Now that it has warmed beck up a bit, I wanted to try Pineview again yesterday.
At the last minute, my buddy got a tip that Willard was fishing good again, so we went there yesterday instead of Pineview.
Not a bite in 4 hours.
My buddy went back to Willard in the evening and did get 6 Wiper in the last hour of day light.
Hopefully, the bass will turn back on again soon.


----------



## Nor-tah (Dec 16, 2007)

Bass in the Summer... Trout in the Fall.


----------



## Leaky (Sep 11, 2007)

Thanks Grandpa, that helps.
Well, today was my birthday and I can now say without a doubt say I'm older than dirt but still fertile and can grow. :lol: :lol: :lol:


----------



## Leaky (Sep 11, 2007)

Nor-tah,
If it wasn't hunting season, I'd be on the Web. but Sparky looks tooooooooo much like a deer to some idiots. Thought I'd be safer in the middle of a res., ---------, maybe not. :?:


----------



## Riverrat77 (Sep 7, 2007)

Leaky said:


> Nor-tah,
> If it wasn't hunting season, I'd be on the Web. but Sparky looks tooooooooo much like a deer to some idiots. Thought I'd be safer in the middle of a res., ---------, maybe not. :?:


There are some reservoirs you can easily fish for big trout with your boy right next to you.... have to make sure you're worthy of the info though (just kidding... as if there were any question) :wink: I would assume that located where it is, you could probably bet there wouldn't be many hunters around that might hit Sparky either....but you've got to come south of SL to fish so it might help if you were enticed with the promise of some "Weed" to cap off the trip. You already know where I'm talkin about I'm sure. Apparently there are some other areas we could hit as well and wind up with some good fishing.... I've been pokin around, so its just up to you to come south. 8)


----------



## Nor-tah (Dec 16, 2007)

There may be a few biting in the warm springs somewhere!


----------



## Riverrat77 (Sep 7, 2007)

Nor-tah said:


> Riley to the Rescue!! LEAKY, didnt you say you wanted to catch bass?
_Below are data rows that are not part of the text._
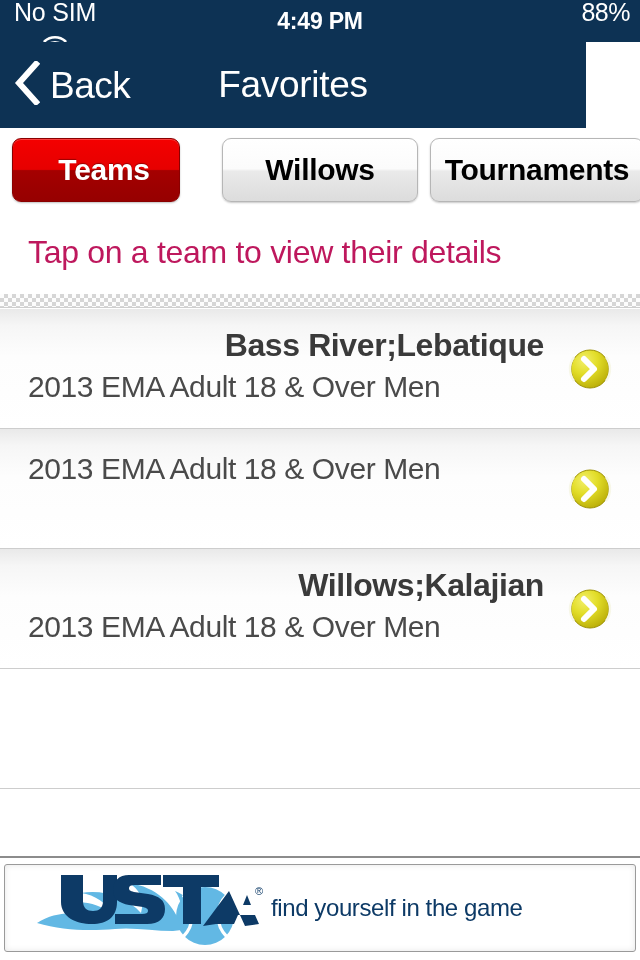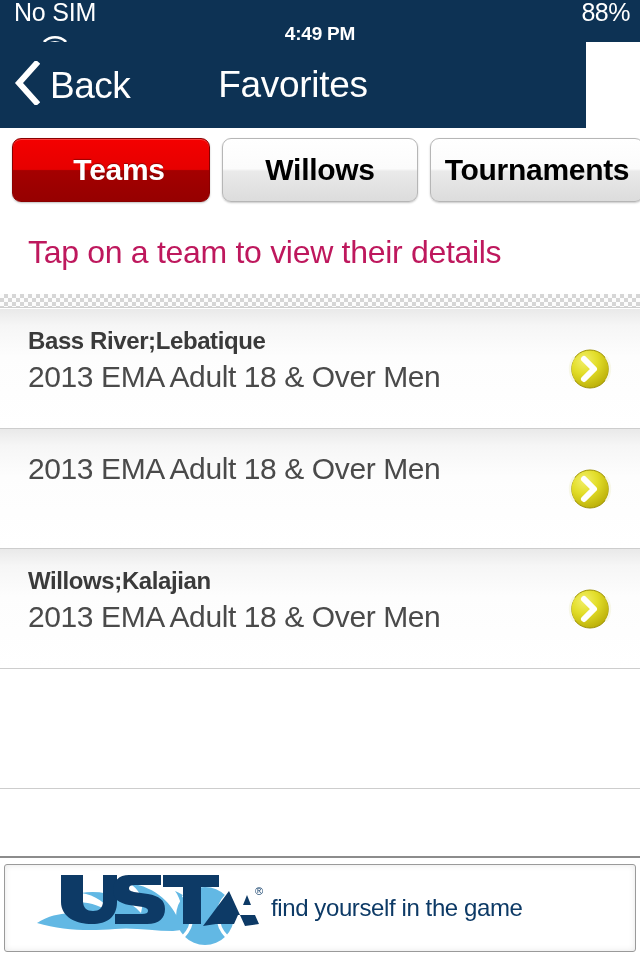"4:49 PM" #status-time { font-size: 19px -> 23px; margin-top: 13px -> none }
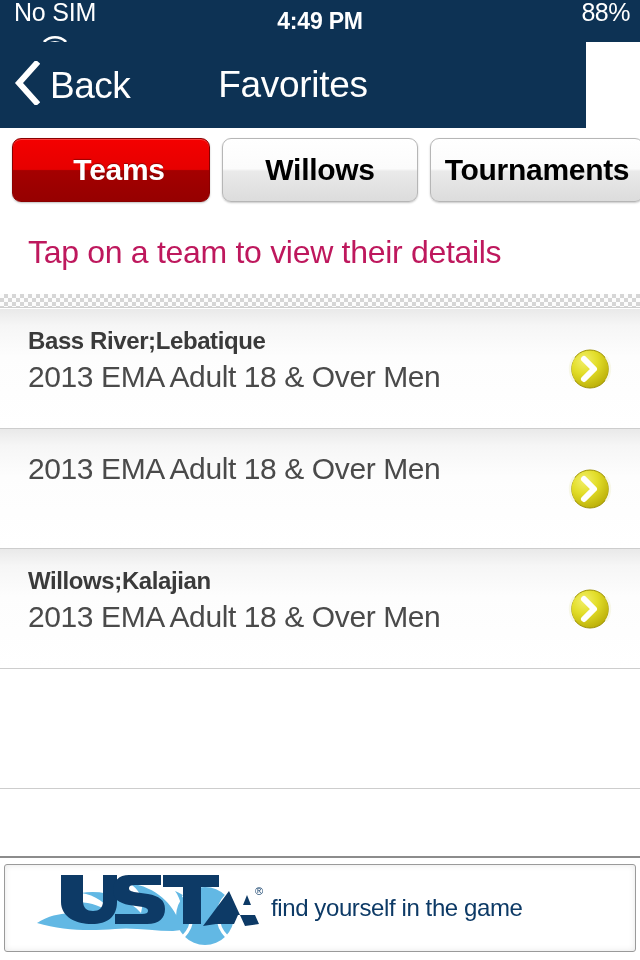"Teams" #tab-teams { width: 198px -> 168px }
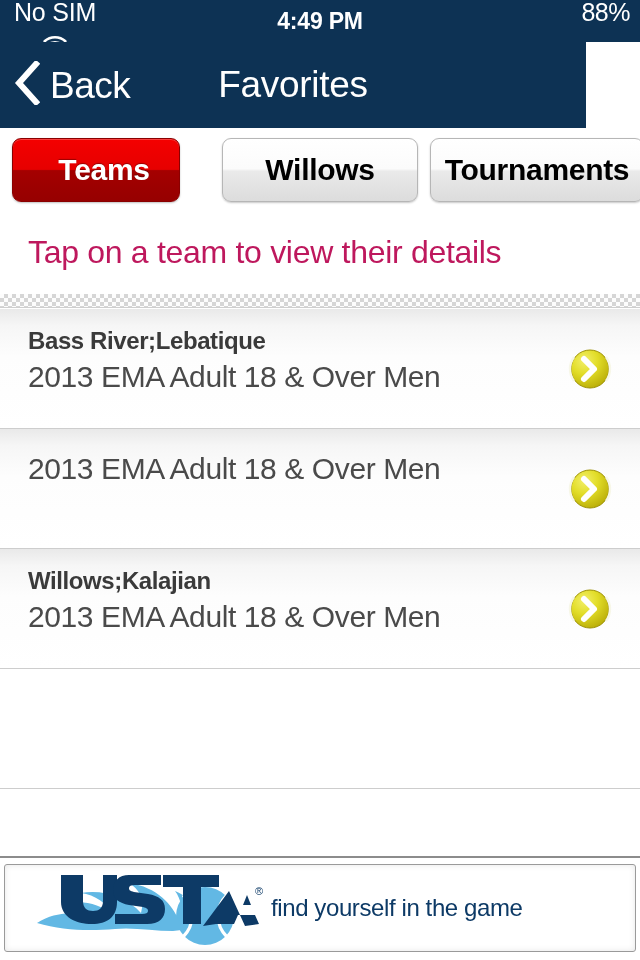"Bass River;Lebatique" .row-title { font-size: 24px -> 32px; text-align: none -> right }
Mostly deleted for the sake of peace and quiet.

Leaky, you know spots for bass (both big and little) that'll bite in the dead of winter... you just gotta get south of Lagoon to get to em. :wink:


----------



## Nor-tah (Dec 16, 2007)




----------



## Riverrat77 (Sep 7, 2007)

Nor tah, per your PM, consider it swept under the rug.


----------



## Nor-tah (Dec 16, 2007)

Good luck with finding the bass Leaky, and happy birthday again.


----------



## Riverrat77 (Sep 7, 2007)

I'm not Tony Cornheiser (or whatever the hell the dudes name is) so PTI.


----------



## Nor-tah (Dec 16, 2007)

? Is anyone else confused here? figured it out


----------



## Leaky (Sep 11, 2007)

Ok you guys, hopefully you've made peace. Just for the record and please don't start it up again. You're both right so why the snipping at ea. other? Yes, I was asking for bass fishing. Yes Riley knows me well and am interested in fishing for anything that is a challenge including slimmers, he was just trying to provide some worthwhile alternatives. Now, let's get back to the thread question and also provide any other suggestions that Riley was trying to provide. Come on you guys, you're much better than the sniping you're doing. Let past problems go and stick to the thread and do your snipping by pm, ok? Now, I hope I haven't created any hard feelings from either of ya, because that wasn't my intention, Just chill, ok?         
Hey Riley - you're still a good bud :!: but since I have an Id. fishing license I'm little stubborn about giving up bass just yet, at least until after deer hunting. I haven't disregarded your suggestions and will keep in touch. :wink:


----------



## fixed blade XC-3 (Sep 11, 2007)

Wow, I've never seen Nortah angry! What'd you do R.R.?


----------



## Grandpa D (Sep 7, 2007)

Like Leaky said,
Let's get this back on track and let the other stuff go to PM's or even better just go away!
Thanks,
Grandpa D.


----------



## orvis1 (Sep 7, 2007)

Wow I missed something... All the posts are edited now...


----------



## FishMogul (Sep 8, 2007)

orvis1 said:


> Wow I missed something... All the posts are edited now...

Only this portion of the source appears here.